The women at the extremes know about ribcage shape.
- pectus excavatum where your sternum is indented. You have a deep valley between your two breasts due to bone. When you lie down your chest wall looks like a V shape.
- pectus carinatum “pigeon chest” where your sternum protrudes out and your ribs slope. When you lie down your chest looks like an inverted V.
- “Normal” is when you lie down your sternum and ribs are in the same horizontal plane.
If your ribs have a downward slope to them, over time your implants will have more risk of migration. This rib shape absolutely benefits from the anatomic style 410 gummy bear silicone gel breast implant. The anatomic implants are textured, so they stick where you put them better. Imagine it is like a Velcro, which help holds your breast in place.

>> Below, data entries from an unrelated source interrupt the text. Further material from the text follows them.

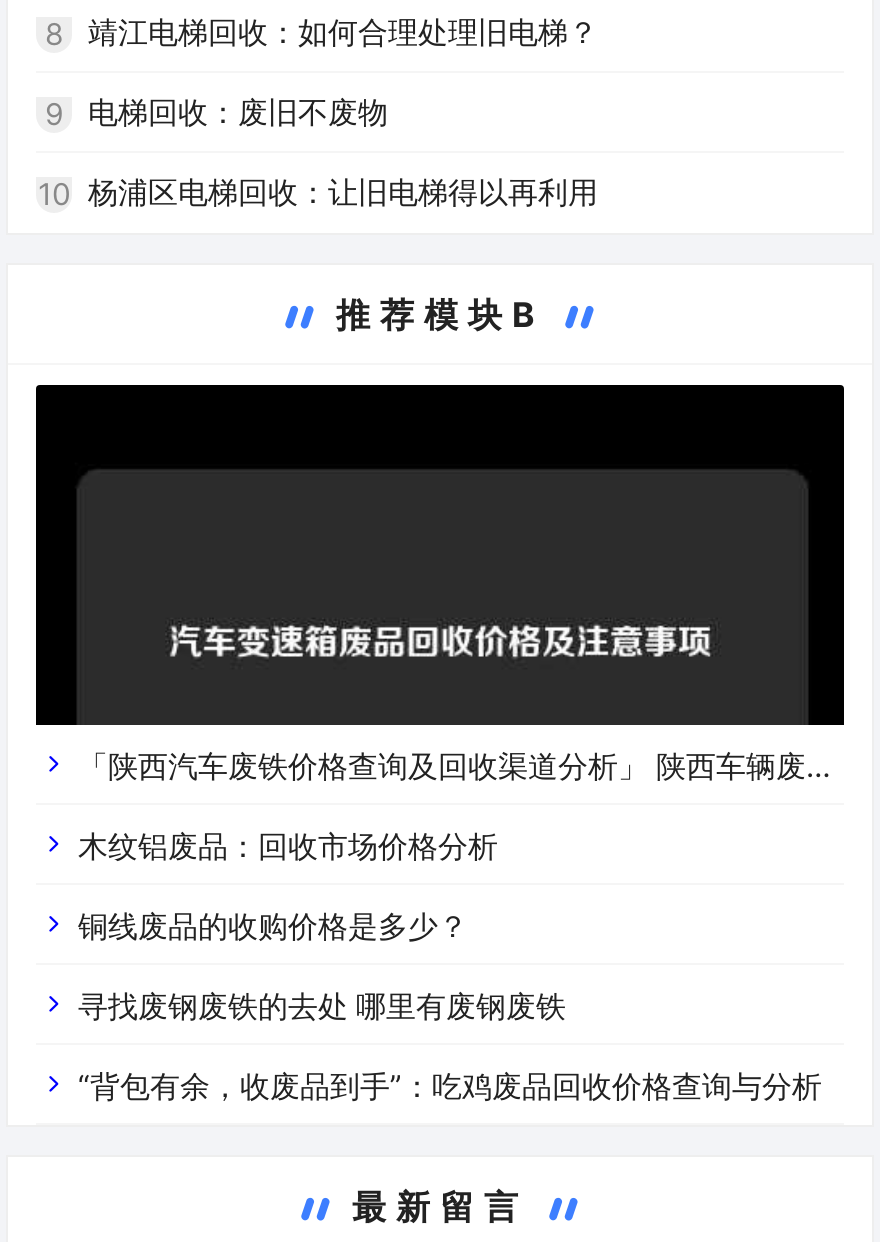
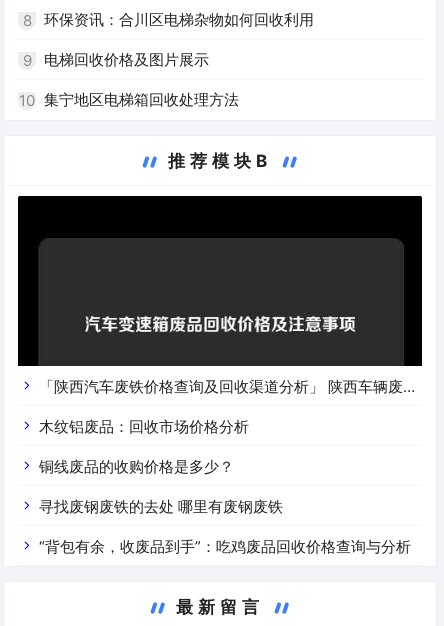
- 靖江电梯回收：如何合理处理旧电梯？
+ 环保资讯：合川区电梯杂物如何回收利用

- 电梯回收：废旧不废物
+ 电梯回收价格及图片展示

- 10 杨浦区电梯回收：让旧电梯得以再利用
+ 10 集宁地区电梯箱回收处理方法
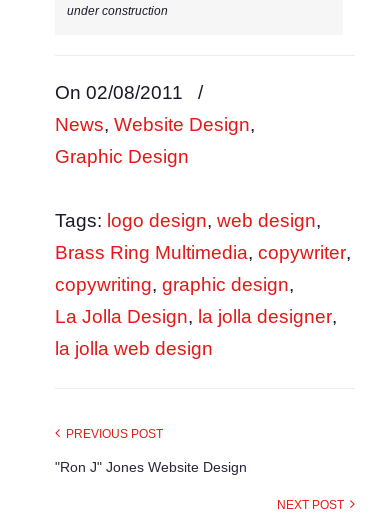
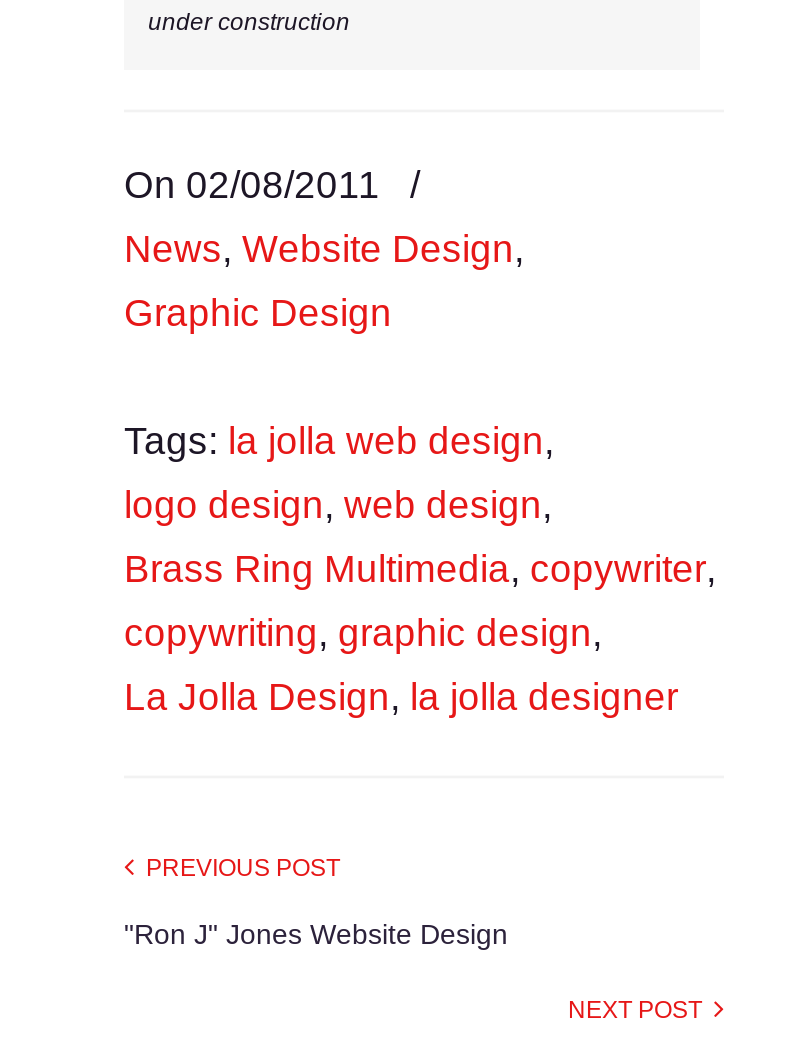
- Tags: logo design, web design,
+ Tags: la jolla web design,
+ logo design, web design,

moved down: Brass Ring Multimedia, copywriter, | copywriting, graphic design,

- La Jolla Design, la jolla designer,
- la jolla web design
+ La Jolla Design, la jolla designer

If your ribs slope inward and your sternum is indented, then your cleavage area tends to look “more busty” with a smaller implant, because your cleavage is in a valley so the breast mounds seem taller (imagine a mountain next to flat land versus a mountain next to a valley or gorge. which mountain looks taller?)
How can you assess your ribcage shape?
- Lie down flat.
- Look at the slope of the ribs. this may be easier for someone at eye level near your feet to see than you can see.
- Is it flat?
- Does it indent in the center?
- Does it peak in the center over the sternum and slope quickly outward? Could you put a book on your right side of your chest and it stays there or does it slide off onto the floor?